**Exercise details**
Return every line from the records below that has the word "border".

────────────────

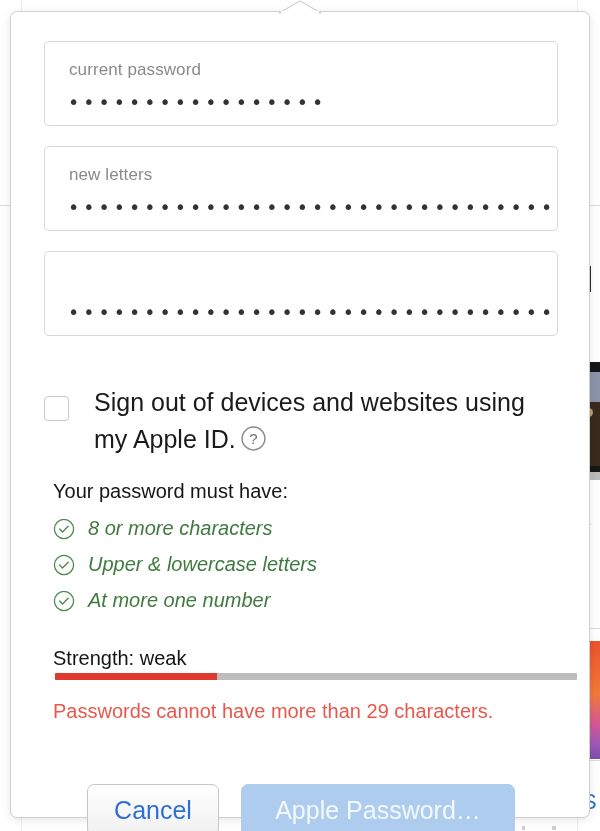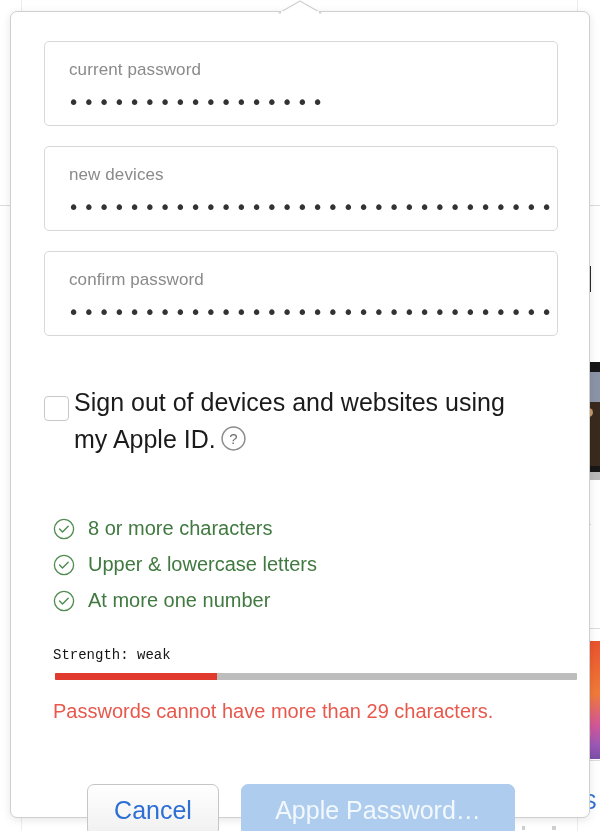--- a/index.html
+++ b/index.html
@@ -225,21 +225,21 @@
     width: 25px;
     height: 25px;
     min-width: 25px;
     box-sizing: border-box;
     border: 1px solid #c9c9c9;
     border-radius: 4px;
     background: #fff;
     margin-top: 12px;
   }
   .checkbox-label {
-    margin-left: 5px;
+    margin-left: 25px;
     font-size: 25px;
     line-height: 37px;
     color: #1b1b1b;
     font-family: "Liberation Sans", sans-serif;
     max-width: 465px;
   }
   .help-icon {
     display: inline-block;
     vertical-align: -4px;
     margin-left: 4px;
@@ -269,30 +269,31 @@
   .req-check {
     width: 22px;
     height: 22px;
     min-width: 22px;
     margin-right: 13px;
   }
   .req-text {
     font-size: 20px;
     color: #417a41;
     font-family: "Liberation Sans", sans-serif;
+    font-style: italic;
   }
 
   
   .strength-label {
     position: absolute;
     left: 42px;
     top: 635px;
-    font-size: 14px;
+    font-size: 20px;
     color: #151515;
-    font-family: Liberation Mono, monospace;
+    font-family: Liberation Sans, sans-serif;
   }
   .strength-bar {
     position: absolute;
     left: 44px;
     top: 661px;
     width: 522px;
     height: 7px;
     background: #bdbdbd;
     border-radius: 1px;
     overflow: hidden;
@@ -393,39 +394,39 @@
 <div id="popover">
 
   <div class="fields">
 
     <div class="field">
       <div class="field-label">current password</div>
       <div class="field-dots">•••••••••••••••••</div>
     </div>
 
     <div class="field">
-      <div class="field-label">new devices</div>
+      <div class="field-label">new letters</div>
       <div class="field-dots">••••••••••••••••••••••••••••••••••••••••••••</div>
     </div>
 
     <div class="field">
-      <div class="field-label">confirm password</div>
       <div class="field-dots">••••••••••••••••••••••••••••••••••••••••••••</div>
     </div>
 
   </div>
 
   <div class="checkbox-row">
     <div class="checkbox"></div>
     <div class="checkbox-label"><span>Sign out of devices and websites using my Apple ID.</span><svg class="help-icon" width="27" height="27" viewBox="0 0 27 27">
           <circle cx="13.5" cy="13.5" r="11.4" fill="none" stroke="#8c8c8c" stroke-width="1.5"></circle>
           <text x="13.5" y="19.2" text-anchor="middle" font-family="Liberation Sans, sans-serif" font-size="15" fill="#6f6f6f">?</text>
         </svg></div>
   </div>
 
+  <div class="req-title">Your password must have:</div>
 
   <div class="req-list">
 
     <div class="req-item">
       <svg class="req-check" viewBox="0 0 22 22">
         <circle cx="11" cy="11" r="9.6" fill="none" stroke="#4e8a4e" stroke-width="1.3"></circle>
         <path d="M6.6 11.1 L9.5 14 L15.2 8.3" fill="none" stroke="#4e8a4e" stroke-width="1.4" stroke-linecap="round" stroke-linejoin="round"></path>
       </svg>
       <span class="req-text">8 or more characters</span>
     </div>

────────────────

**Written response**
     box-sizing: border-box;
     border: 1px solid #c9c9c9;
     border-radius: 4px;
     border-radius: 1px;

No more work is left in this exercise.